Сашке это село представлялось сказкой. Среди полей и лесов, на зеленом холме — островерхие терема с резными узорчатыми крылечками. На вершине холма — белокаменный, облитый солнцем кремль с колокольней высокой внутри. Рядом с ним — академия, вся из мрамора, с мраморными колоннами, подпирающими небеса. И сидят в ней, рисуют миниатюры художники, похожие и на апостолов, и на мужиков…
Об этом и слышать хотелось. А дед понес околесицу. Про какого-то пастуха, по прозванию Балхон, с саженной трубой вместо рожка, с бородой до пупа, в сажень ростом. Выйдет утром Балхон на середку села, как учнет трубить в ту трубу — на десять верст по округе слышно. Сам земский начальник, бывало, лишался сна, грозил пастуху арестом, в кутузку сажал не раз, да бабы за пастуха заступались.
— Семья у ёво большушша была, про их даже песню такую склали:
Балхон баню продает —
Балхониха не дает,
Балхонята верешшат,
Баню под гору ташшат…
— Ты бы нам, дед, про художников!
— А чёво про художников? Богомазы — и всё тут. Церквы, бывало, уедут росписывать и до того там пропьются, с себя всё пропьют, што работают голые, в одеяла одне завернутые… Али семик справляют в селе под троицу.

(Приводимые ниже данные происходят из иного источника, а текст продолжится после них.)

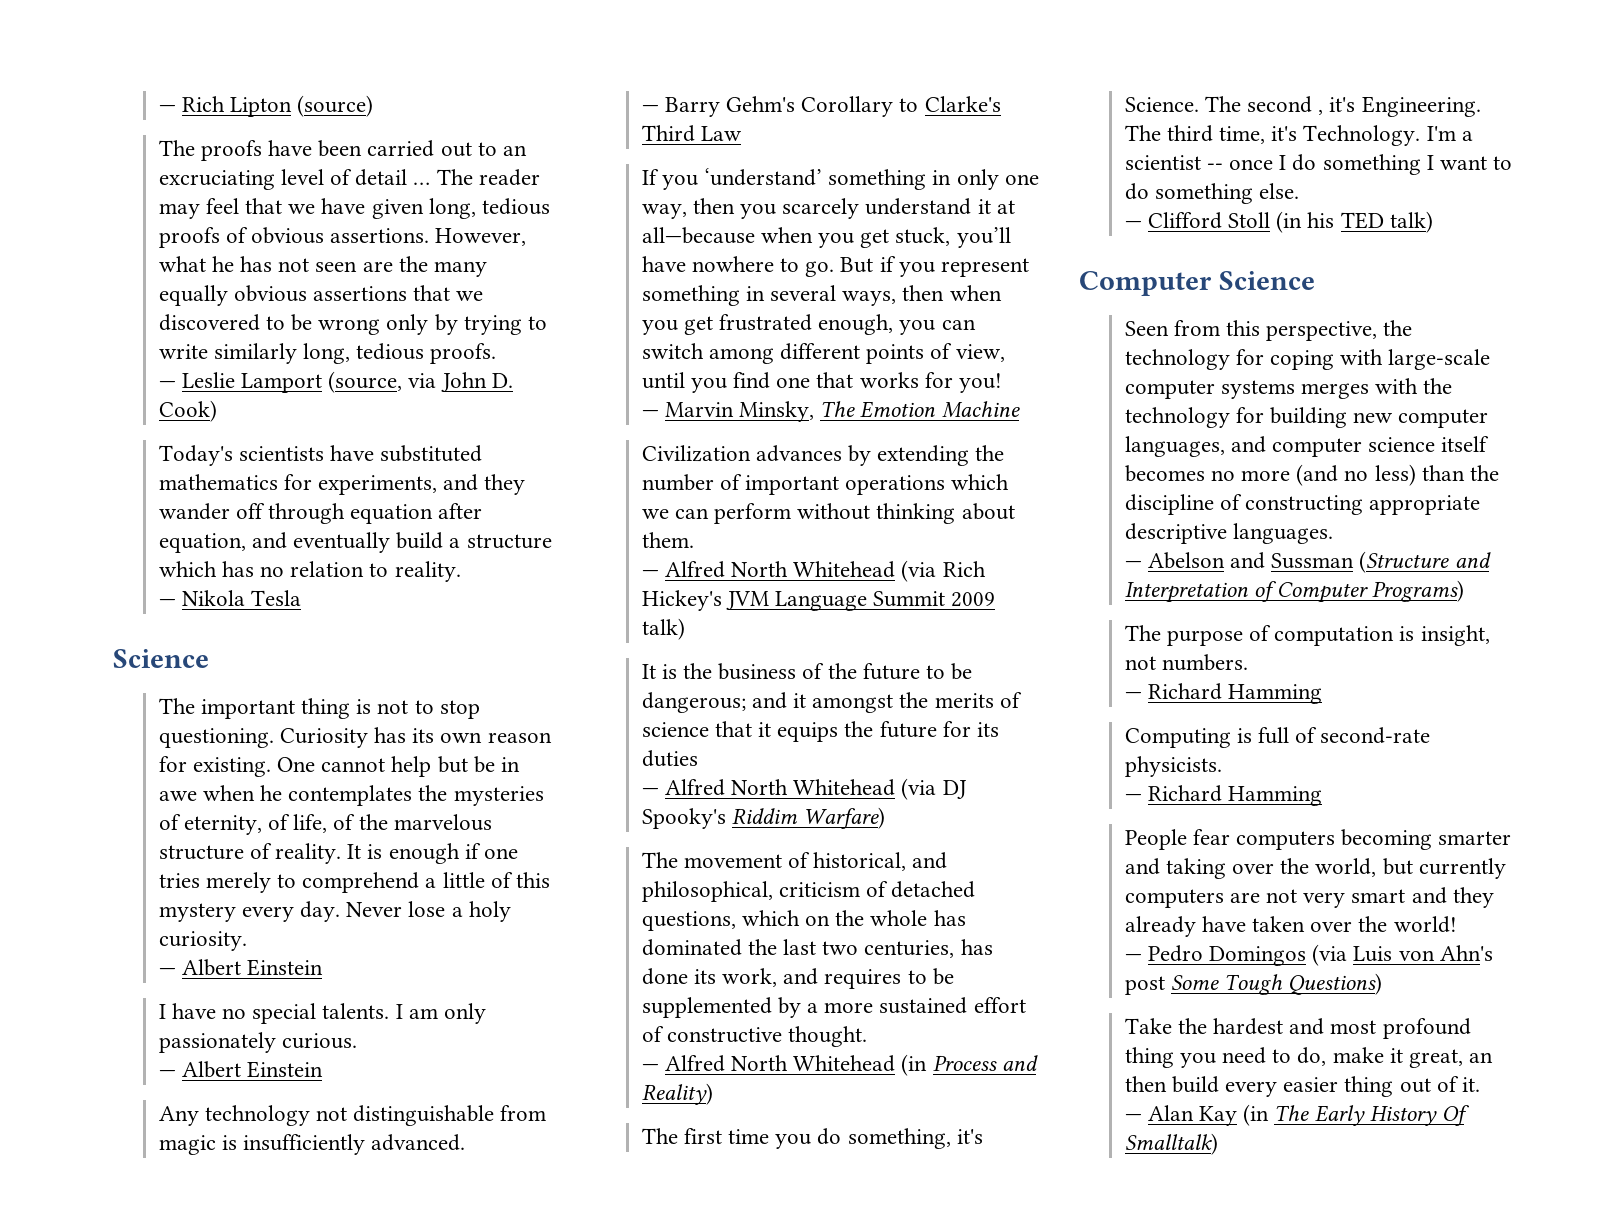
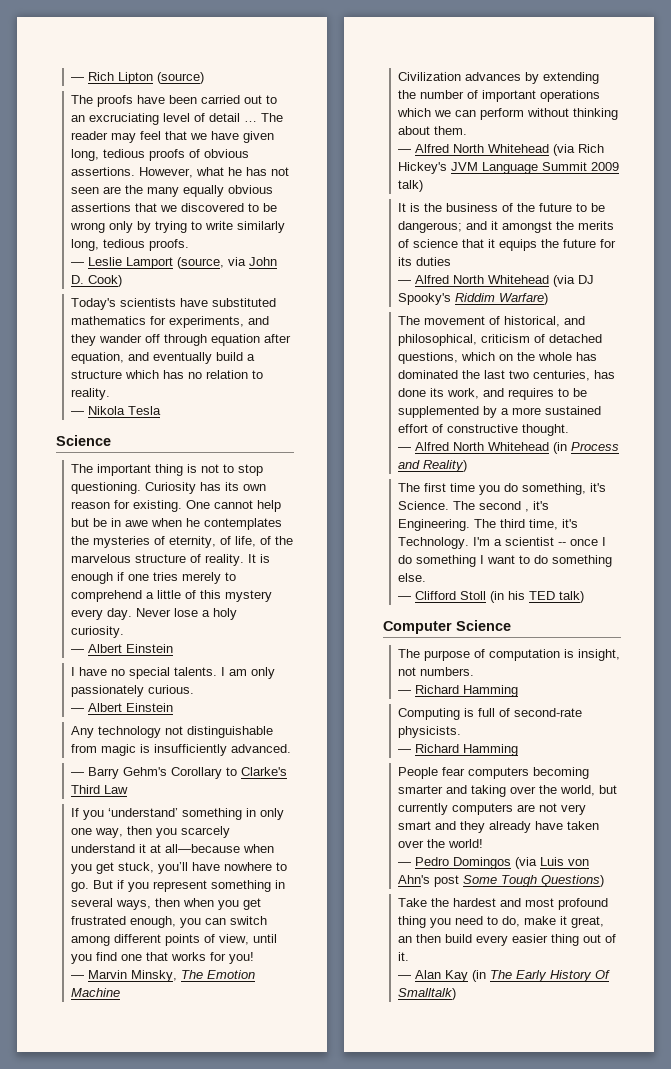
[1124,320,1413,341] [1124,349,1491,370] [1124,378,1453,399] [1124,407,1489,428] [1124,436,1490,457] [1124,464,1500,486] [1124,494,1481,515] [1124,523,1333,544] [1124,551,1491,573] [1124,580,1465,603] // Seen from this perspective, the technology for coping with large-scale computer systems merges with the technology for building new computer languages, and computer science itself becomes no more (and no less) than the discipline of constructing appropriate descriptive languages. // — Abelson and Sussman (Structure and Interpretation of Computer Programs) -> (511, 625) none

Кончат работу пораньше — хозяин денег дает, напокупают вина там, икры… А березку-то украшают не лентам, а увешают дранкой, а на дранке той нарисуют всякие непотребности. Ну, и идут потом все в Заводы, место такоё там есть, где гуляют. Иной до того упьется, вроде как мертвый лежит. Лежит, а все пальцем на рот свой показывает: дескать, влейте ишшо…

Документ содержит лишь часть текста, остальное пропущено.